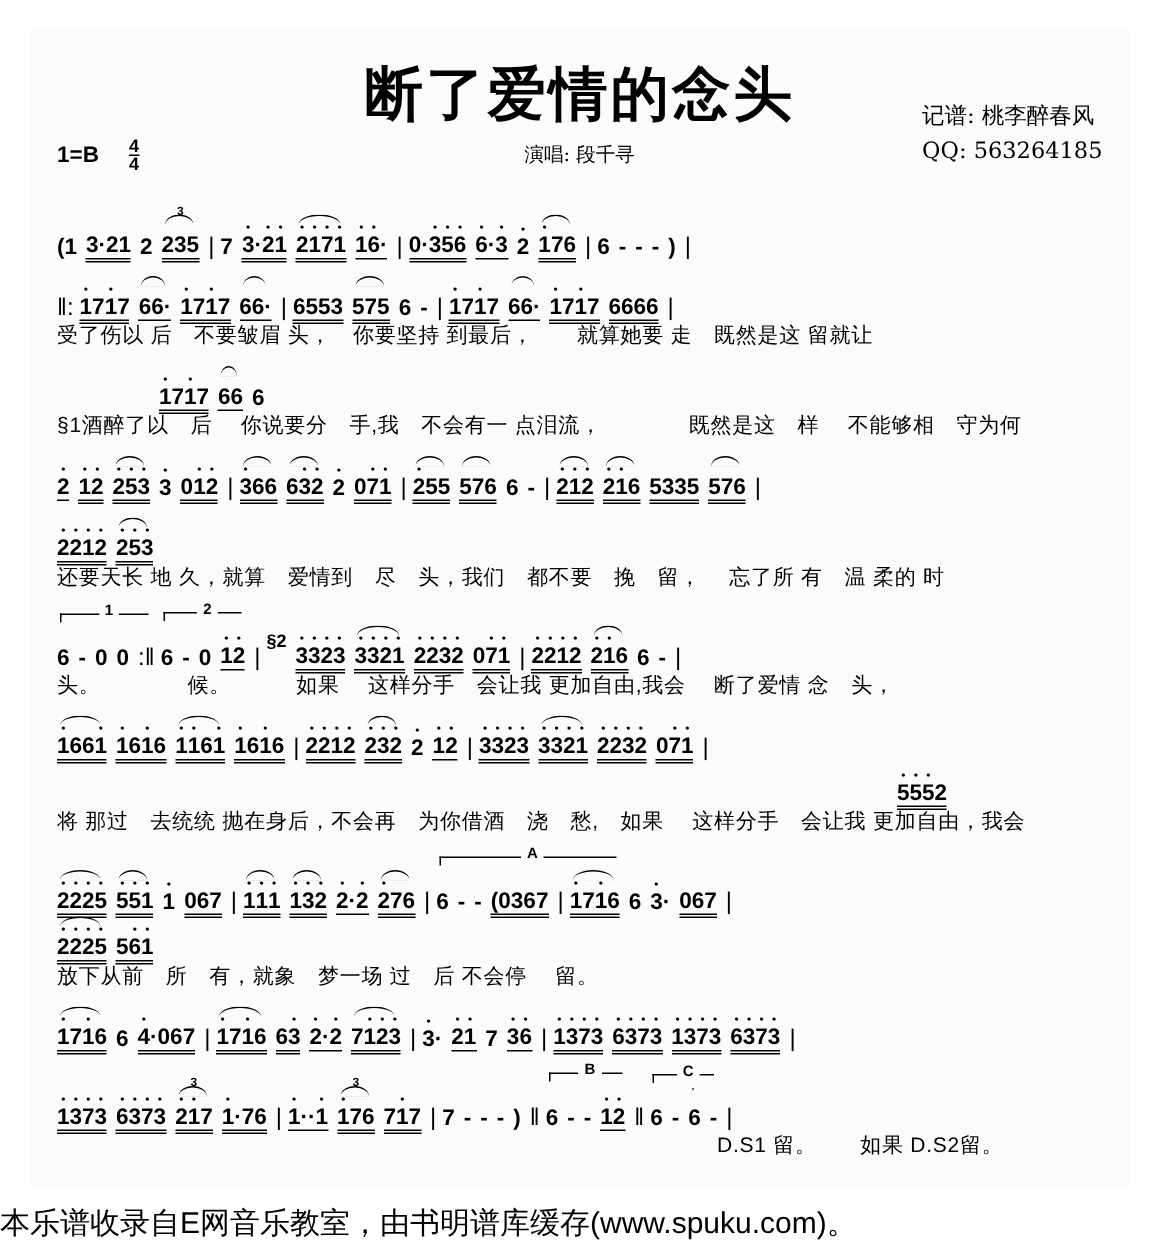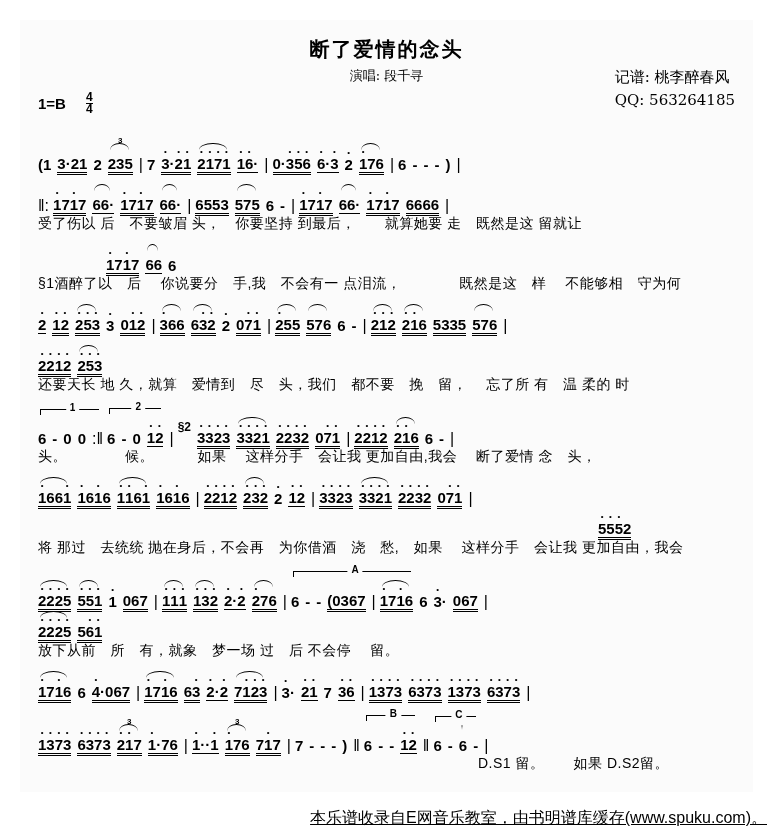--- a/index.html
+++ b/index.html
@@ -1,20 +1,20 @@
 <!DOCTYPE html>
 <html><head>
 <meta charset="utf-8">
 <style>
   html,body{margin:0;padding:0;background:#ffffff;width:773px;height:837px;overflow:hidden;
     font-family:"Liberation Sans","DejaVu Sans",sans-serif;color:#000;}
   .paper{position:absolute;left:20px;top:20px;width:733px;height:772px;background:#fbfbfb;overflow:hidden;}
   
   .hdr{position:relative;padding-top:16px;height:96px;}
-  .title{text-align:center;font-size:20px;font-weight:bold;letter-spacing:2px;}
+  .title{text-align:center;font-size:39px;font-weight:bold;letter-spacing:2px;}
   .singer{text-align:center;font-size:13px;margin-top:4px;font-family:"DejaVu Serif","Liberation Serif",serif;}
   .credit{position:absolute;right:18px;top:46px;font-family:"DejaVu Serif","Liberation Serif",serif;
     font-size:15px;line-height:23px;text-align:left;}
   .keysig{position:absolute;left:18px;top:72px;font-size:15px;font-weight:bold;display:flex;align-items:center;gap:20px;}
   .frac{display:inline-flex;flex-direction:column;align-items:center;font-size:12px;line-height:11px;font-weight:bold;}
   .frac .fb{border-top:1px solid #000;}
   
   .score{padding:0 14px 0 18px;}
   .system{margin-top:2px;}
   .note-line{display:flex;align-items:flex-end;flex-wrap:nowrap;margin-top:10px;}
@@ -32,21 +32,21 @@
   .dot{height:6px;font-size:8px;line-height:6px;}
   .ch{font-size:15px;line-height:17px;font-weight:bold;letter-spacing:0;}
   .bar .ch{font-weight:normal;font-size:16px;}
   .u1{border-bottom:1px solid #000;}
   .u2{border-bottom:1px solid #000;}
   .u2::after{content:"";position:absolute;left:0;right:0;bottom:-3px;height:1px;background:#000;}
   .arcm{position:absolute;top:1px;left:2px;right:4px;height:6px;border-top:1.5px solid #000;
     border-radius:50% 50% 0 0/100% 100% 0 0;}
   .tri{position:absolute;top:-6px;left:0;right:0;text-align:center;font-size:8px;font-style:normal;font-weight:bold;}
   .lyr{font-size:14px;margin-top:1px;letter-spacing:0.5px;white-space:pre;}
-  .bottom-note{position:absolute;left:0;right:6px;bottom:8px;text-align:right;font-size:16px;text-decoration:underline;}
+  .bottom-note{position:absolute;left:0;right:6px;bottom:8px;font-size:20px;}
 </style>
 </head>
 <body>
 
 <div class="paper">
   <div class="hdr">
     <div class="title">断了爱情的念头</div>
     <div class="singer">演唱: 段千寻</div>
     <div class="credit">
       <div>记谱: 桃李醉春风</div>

--*--

Reproduce the full listing faithfully, but do not carry over any pictures.

--- a/index.html
+++ b/index.html
@@ -1,20 +1,20 @@
 <!DOCTYPE html>
 <html><head>
 <meta charset="utf-8">
 <style>
   html,body{margin:0;padding:0;background:#ffffff;width:773px;height:837px;overflow:hidden;
     font-family:"Liberation Sans","DejaVu Sans",sans-serif;color:#000;}
   .paper{position:absolute;left:20px;top:20px;width:733px;height:772px;background:#fbfbfb;overflow:hidden;}
   
   .hdr{position:relative;padding-top:16px;height:96px;}
-  .title{text-align:center;font-size:20px;font-weight:bold;letter-spacing:2px;}
+  .title{text-align:center;font-size:39px;font-weight:bold;letter-spacing:2px;}
   .singer{text-align:center;font-size:13px;margin-top:4px;font-family:"DejaVu Serif","Liberation Serif",serif;}
   .credit{position:absolute;right:18px;top:46px;font-family:"DejaVu Serif","Liberation Serif",serif;
     font-size:15px;line-height:23px;text-align:left;}
   .keysig{position:absolute;left:18px;top:72px;font-size:15px;font-weight:bold;display:flex;align-items:center;gap:20px;}
   .frac{display:inline-flex;flex-direction:column;align-items:center;font-size:12px;line-height:11px;font-weight:bold;}
   .frac .fb{border-top:1px solid #000;}
   
   .score{padding:0 14px 0 18px;}
   .system{margin-top:2px;}
   .note-line{display:flex;align-items:flex-end;flex-wrap:nowrap;margin-top:10px;}
@@ -32,21 +32,21 @@
   .dot{height:6px;font-size:8px;line-height:6px;}
   .ch{font-size:15px;line-height:17px;font-weight:bold;letter-spacing:0;}
   .bar .ch{font-weight:normal;font-size:16px;}
   .u1{border-bottom:1px solid #000;}
   .u2{border-bottom:1px solid #000;}
   .u2::after{content:"";position:absolute;left:0;right:0;bottom:-3px;height:1px;background:#000;}
   .arcm{position:absolute;top:1px;left:2px;right:4px;height:6px;border-top:1.5px solid #000;
     border-radius:50% 50% 0 0/100% 100% 0 0;}
   .tri{position:absolute;top:-6px;left:0;right:0;text-align:center;font-size:8px;font-style:normal;font-weight:bold;}
   .lyr{font-size:14px;margin-top:1px;letter-spacing:0.5px;white-space:pre;}
-  .bottom-note{position:absolute;left:0;right:6px;bottom:8px;text-align:right;font-size:16px;text-decoration:underline;}
+  .bottom-note{position:absolute;left:0;right:6px;bottom:8px;font-size:20px;}
 </style>
 </head>
 <body>
 
 <div class="paper">
   <div class="hdr">
     <div class="title">断了爱情的念头</div>
     <div class="singer">演唱: 段千寻</div>
     <div class="credit">
       <div>记谱: 桃李醉春风</div>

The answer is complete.